**ACTION ITEM**
In the data below, repeat the line containing "[59,263,213,282] most expensive" and every following line exactly, up to and including the last line. Exclude pictures.

[Difference listings]
══════════
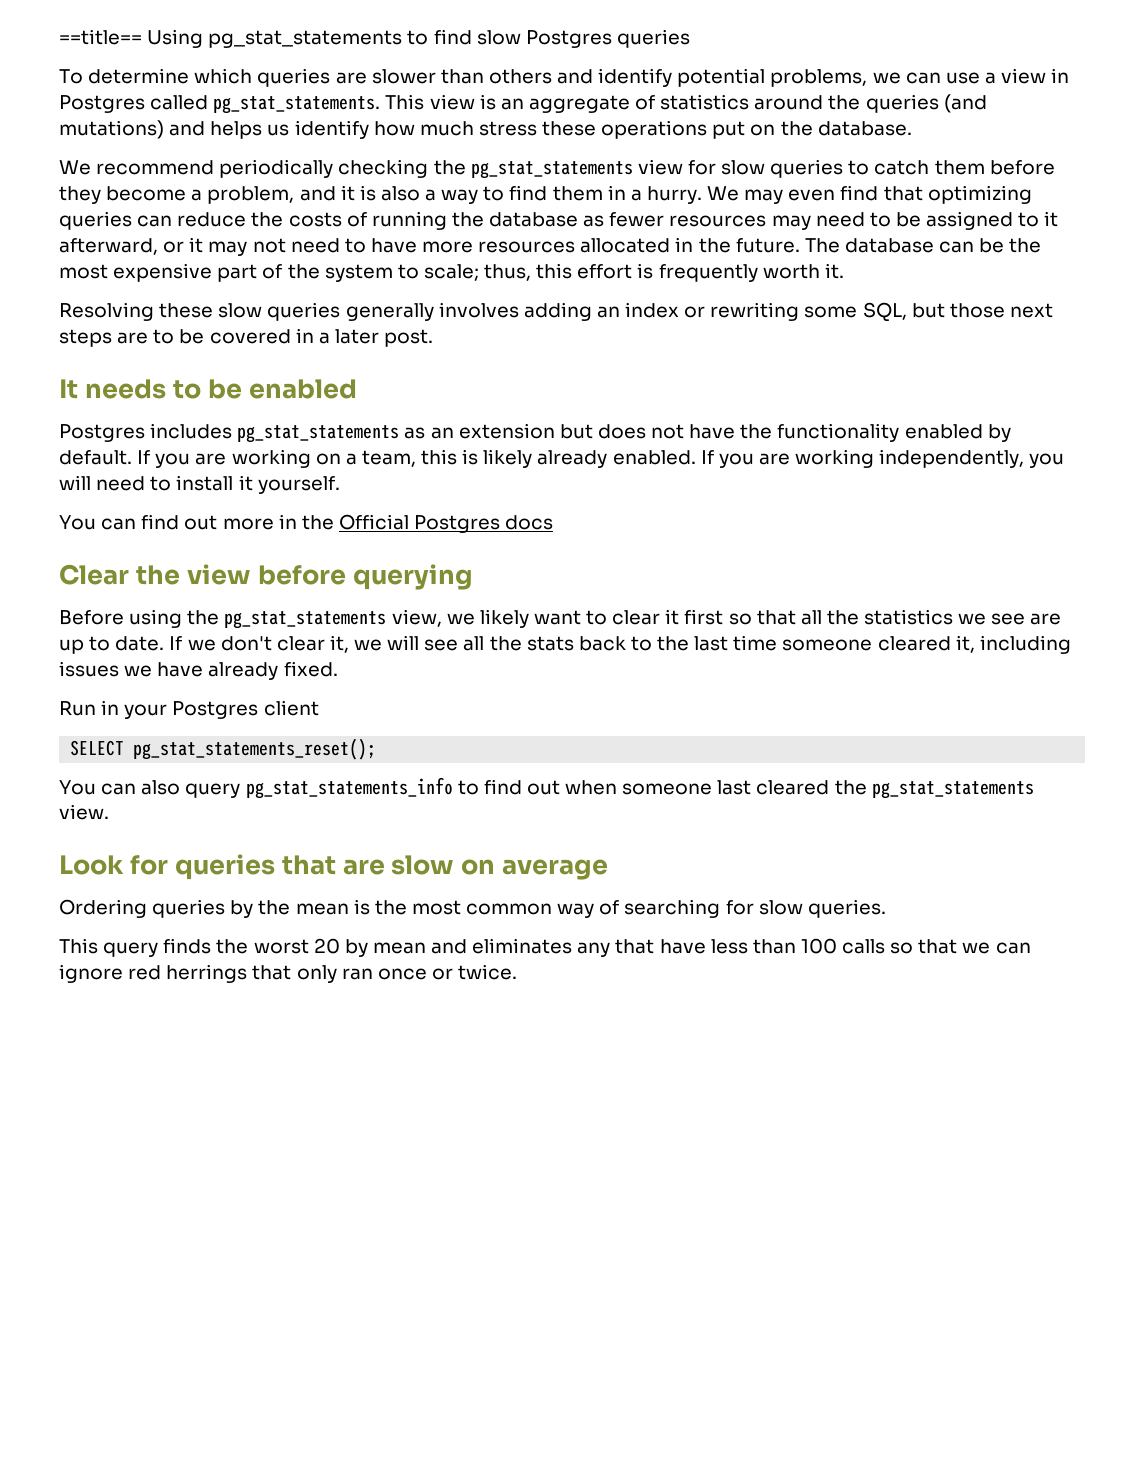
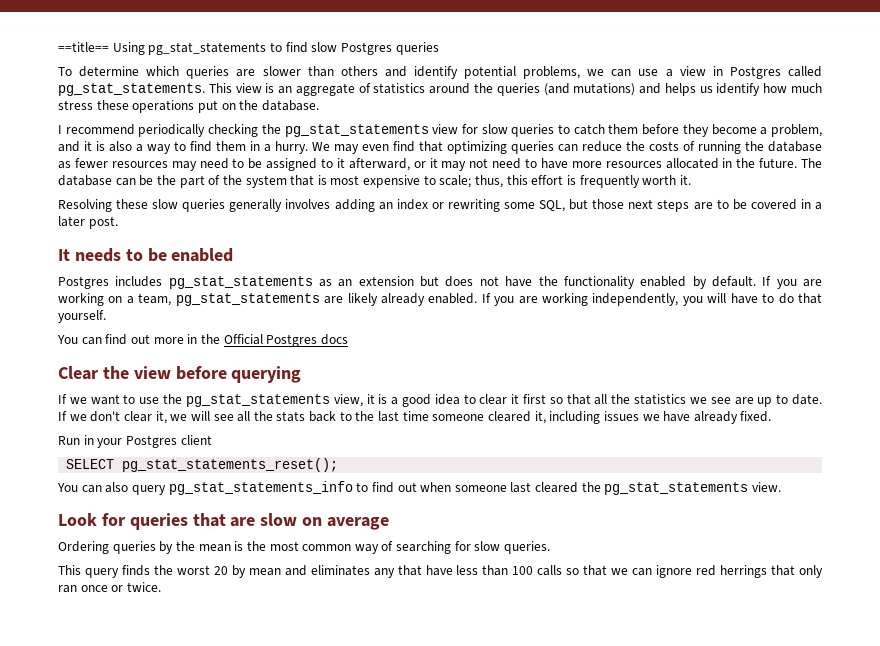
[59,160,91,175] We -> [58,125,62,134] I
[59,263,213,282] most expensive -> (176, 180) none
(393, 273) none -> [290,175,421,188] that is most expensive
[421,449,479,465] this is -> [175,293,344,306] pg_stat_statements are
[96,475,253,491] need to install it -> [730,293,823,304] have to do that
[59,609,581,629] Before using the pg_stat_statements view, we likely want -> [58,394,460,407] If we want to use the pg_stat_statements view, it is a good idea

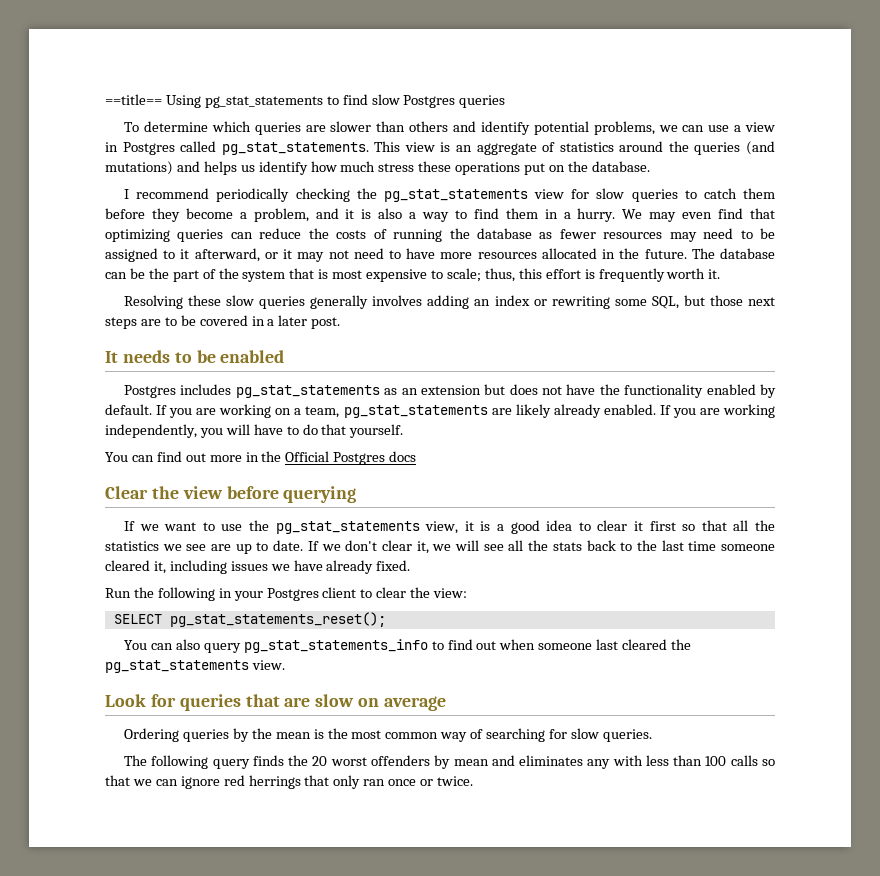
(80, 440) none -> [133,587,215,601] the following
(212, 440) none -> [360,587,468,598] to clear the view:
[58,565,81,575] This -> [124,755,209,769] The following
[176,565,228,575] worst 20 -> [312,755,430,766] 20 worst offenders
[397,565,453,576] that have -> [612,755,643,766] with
══════════
**COMPLETED TASK**
[59,263,213,282] most expensive -> (176, 180) none
(393, 273) none -> [290,175,421,188] that is most expensive
[421,449,479,465] this is -> [175,293,344,306] pg_stat_statements are
[96,475,253,491] need to install it -> [730,293,823,304] have to do that
[59,609,581,629] Before using the pg_stat_statements view, we likely want -> [58,394,460,407] If we want to use the pg_stat_statements view, it is a good idea

(80, 440) none -> [133,587,215,601] the following
(212, 440) none -> [360,587,468,598] to clear the view:
[58,565,81,575] This -> [124,755,209,769] The following
[176,565,228,575] worst 20 -> [312,755,430,766] 20 worst offenders
[397,565,453,576] that have -> [612,755,643,766] with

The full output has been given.